Why the Bulls are quickly emerging as the NBA’s primary rebuild candidate this season
Give the Chicago Bulls credit for trying, at least. In an NBA world defined by teams either trading away all of their picks or hoarding everyone else’s, they strove for a middle ground. Rather than give up all of their draft equity for a single star, they spread a healthy amount across several players. Two picks for Nikola Vucevic. One for DeMar DeRozan. Some role players for Lonzo Ball. The idea was deceptively simple: if everyone else is going to sell out for two or three great players, we can corner the market and flawed but good ones.
For a moment, it seemed as if they might’ve found something. Chicago held the No. 1 seed in the Eastern Conference for significant chunks of last season. DeRozan looked like an MVP candidate. The best version of the Bulls presented a viable alternative to the NBA’s great binary. They didn’t tank for stars and they didn’t exactly trade for them either. They traveled to the island of misfit basketball players and returned with a surprisingly coherent team.
We know how the story is going to end because we got a preview of it last season. Superstars create a margin of error that the Bulls simply didn’t have. A rash of injuries limited Chicago to 46 wins a season ago. Denver won 48 games without Jamal Murray or Michael Porter Jr. because winning any fewer with Nikola Jokic is essentially impossible. The Bulls have no such player, and their margin of error is therefore razor thin. Knock a few Jenga pieces out of place and the whole tower comes crumbling down.
Ball hasn’t played this season. It’s not clear when he will. Vucevic was an All-Star in Orlando and is more like a league-average starting center in Chicago. A year after shooting 53.5 percent in the clutch, DeRozan is at roughly 35 percent this season. Chicago went from one of the NBA’s best late-game finishers to an 0-7 clutch record thus far this season. Taken individually each of these issues are surmountable. Together they make a rather precarious situation increasingly untenable. The cracks are already beginning to widen.
On Friday, Zach LaVine voiced his displeasure with being benched against the Orlando Magic after starting the game 1-of-14 from the field. “I got to do a better job at the beginning of the game to make my shots, but you play a guy like me down the stretch,” LaVine said. “That’s what I do. Do I like the decision? No. Do I have to live with it? Yeah.” The Bulls are 16 games into a five-year commitment to LaVine at max money. Rarely will a team bench its franchise player so early in a season, especially when the rest of its roster is in a transitional stage. The Bulls may be committed to LaVine, but that’s not as true for some of the other major players here.

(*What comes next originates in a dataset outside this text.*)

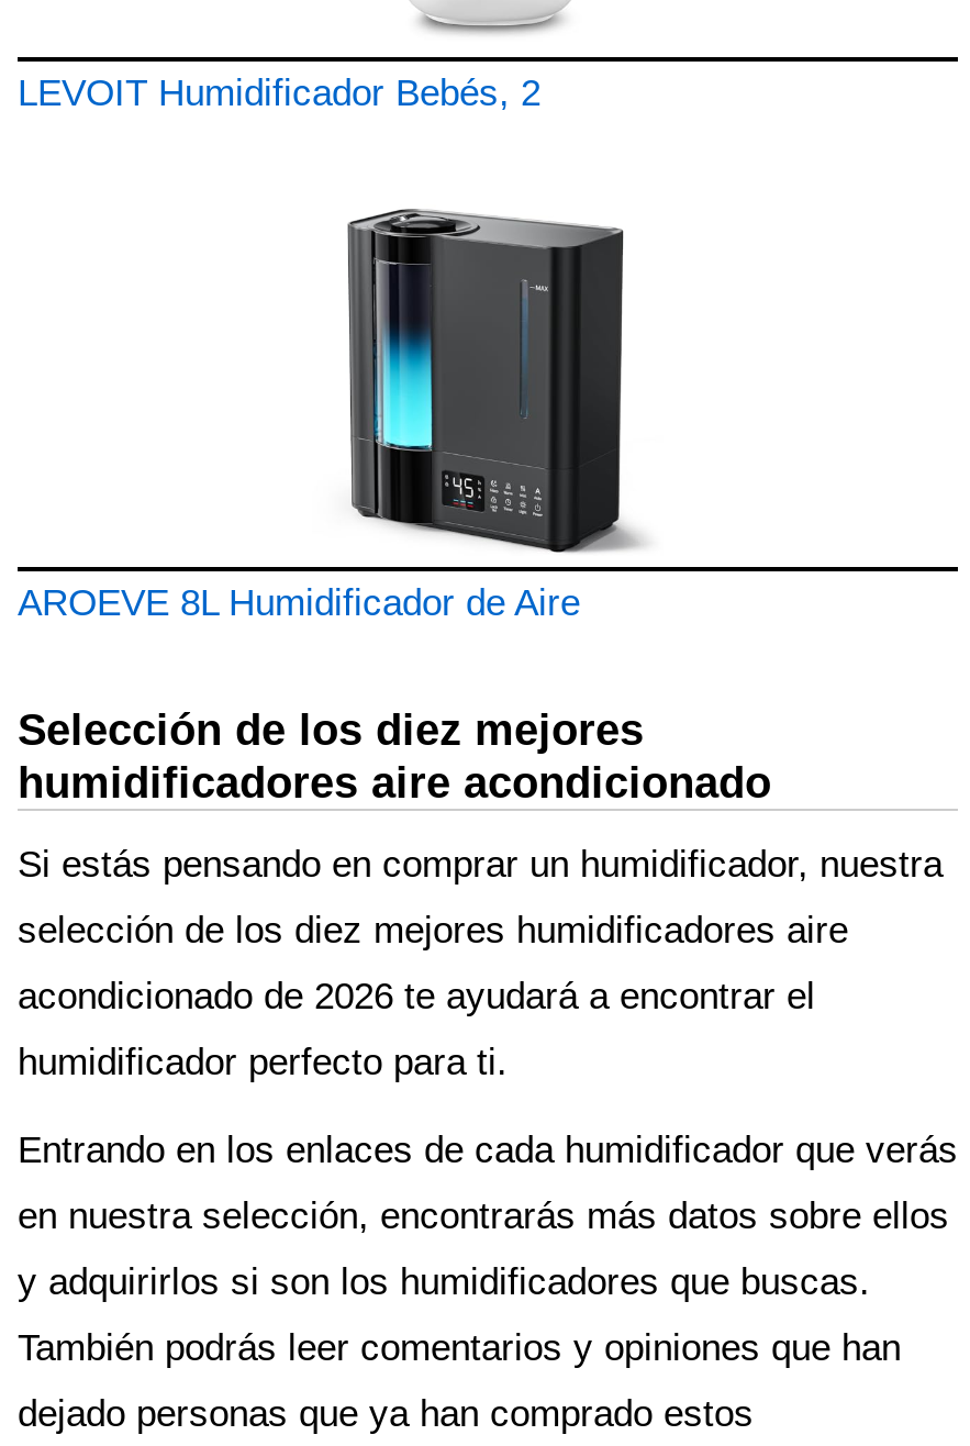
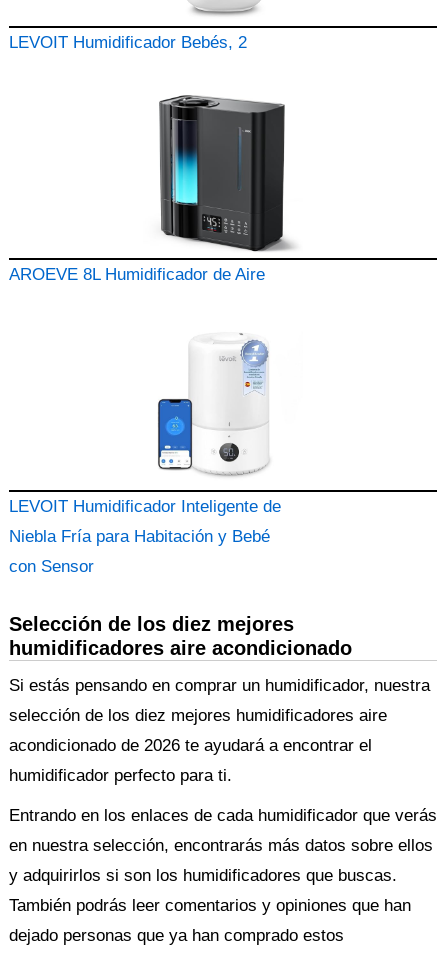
none -> [9,333,281,576] [image] | LEVOIT Humidificador Inteligente de | Niebla Fría para Habitación y Bebé | con Sensor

Vucevic turned 32 in October and is on an expiring contract. DeRozan turned 33 over the summer, and while he is still playing quite well, there’s no telling how much longer that will be the case. The window to win with them is right now, yet even though the Bulls managed to acquire them at reasonable prices, they still don’t have enough leftover draft capital to meaningfully build around them. They owe one first-round pick to Orlando and another to San Antonio, making another sizable trade towards contention difficult. There’s not an obvious path back into the contender’s circle, and the status quo grows leakier by the day. That leaves just one viable alternative.
The all-in or all-out nature of the modern NBA creates annual disappointments by default. There’s one championship available to the dozen or so teams each year that have pushed their chips in for it, and naturally, one or two of those teams wind up walking away from the table per year. Utah notably did it this offseason when, after years of postseason disappointment, Danny Ainge finally dealt Donovan Mitchell and Rudy Gobert for a haul of picks and young talent. Portland did so on a smaller scale at the deadline by dealing C.J. McCollum, but it did so intending to reboot rather than rebuild.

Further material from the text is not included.